• [YOUR TASK]: Your answer must consist of exactly the lines below, starting with the line with "row order: Key ascending -> fare descending" and going on through the line with "25 | embarked: C -> S", and nothing else.

Excerpts from a dataset:

▼

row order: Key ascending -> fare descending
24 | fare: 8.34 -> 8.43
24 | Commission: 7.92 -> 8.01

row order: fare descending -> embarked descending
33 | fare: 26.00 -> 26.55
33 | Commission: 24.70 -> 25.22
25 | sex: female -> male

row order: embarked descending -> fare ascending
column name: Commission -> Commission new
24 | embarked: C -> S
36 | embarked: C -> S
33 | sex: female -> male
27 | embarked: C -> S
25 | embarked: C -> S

▲
▼

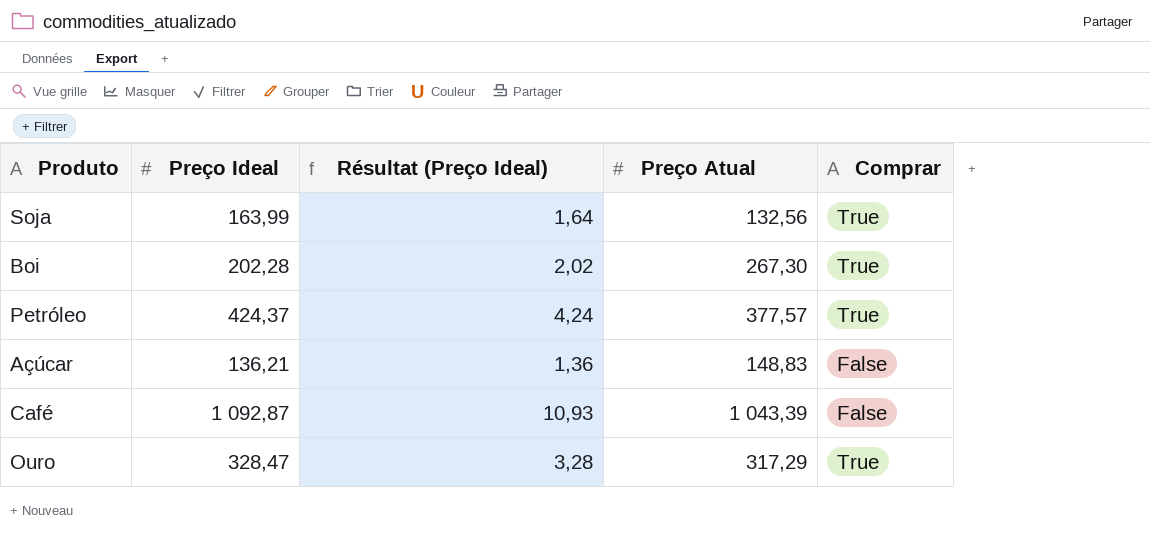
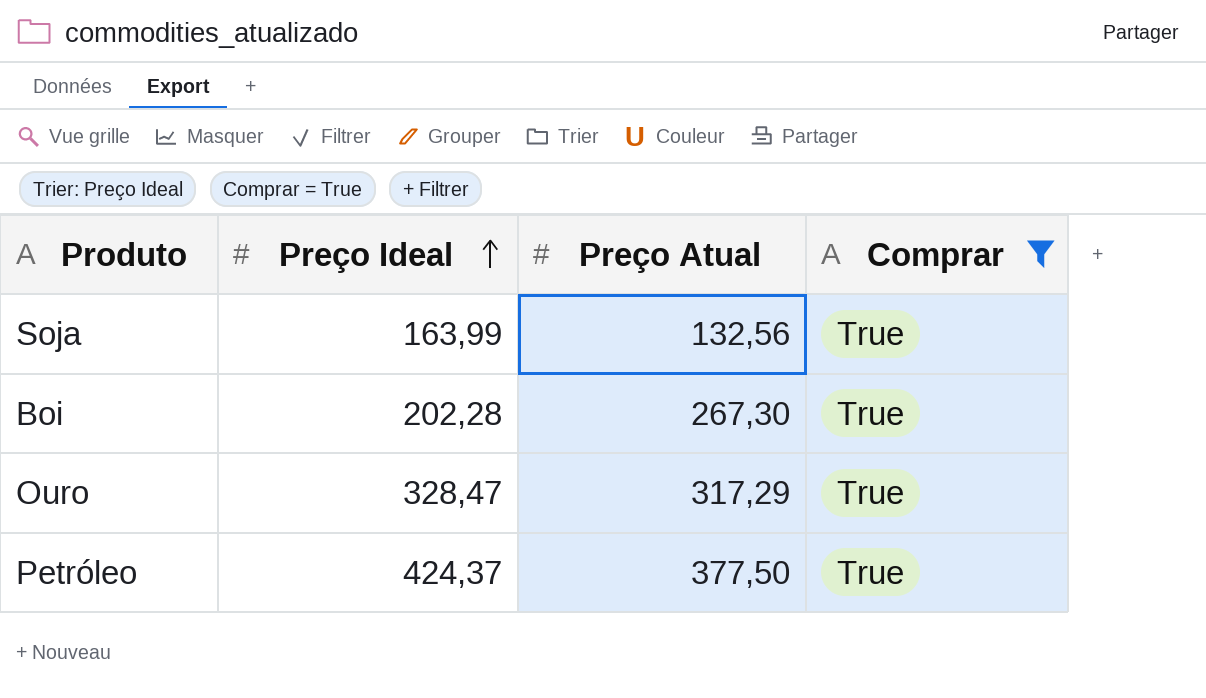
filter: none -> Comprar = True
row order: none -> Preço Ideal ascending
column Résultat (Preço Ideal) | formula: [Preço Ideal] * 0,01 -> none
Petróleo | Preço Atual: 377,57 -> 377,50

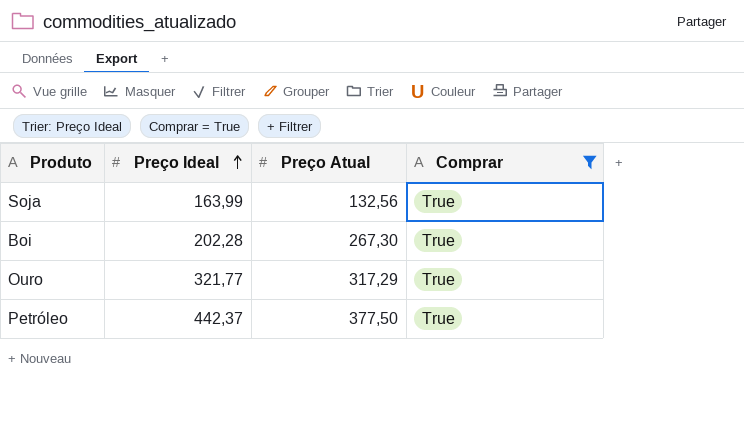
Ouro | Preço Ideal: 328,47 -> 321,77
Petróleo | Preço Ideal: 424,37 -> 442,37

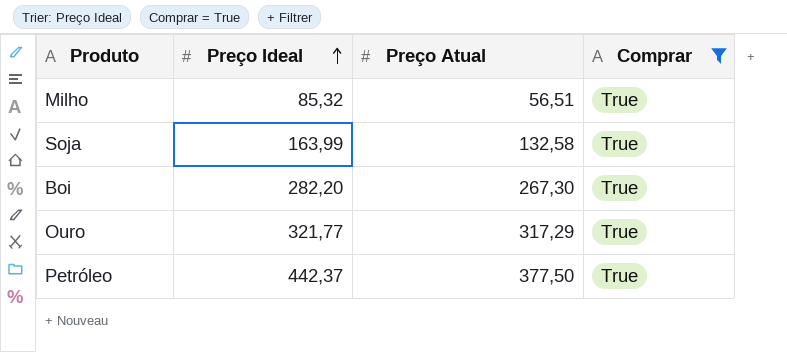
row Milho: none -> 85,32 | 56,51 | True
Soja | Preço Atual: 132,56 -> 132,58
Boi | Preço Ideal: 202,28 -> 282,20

▲

• [EXERCISE SOLUTION]:
row order: Key ascending -> fare descending
24 | fare: 8.34 -> 8.43
24 | Commission: 7.92 -> 8.01

row order: fare descending -> embarked descending
33 | fare: 26.00 -> 26.55
33 | Commission: 24.70 -> 25.22
25 | sex: female -> male

row order: embarked descending -> fare ascending
column name: Commission -> Commission new
24 | embarked: C -> S
36 | embarked: C -> S
33 | sex: female -> male
27 | embarked: C -> S
25 | embarked: C -> S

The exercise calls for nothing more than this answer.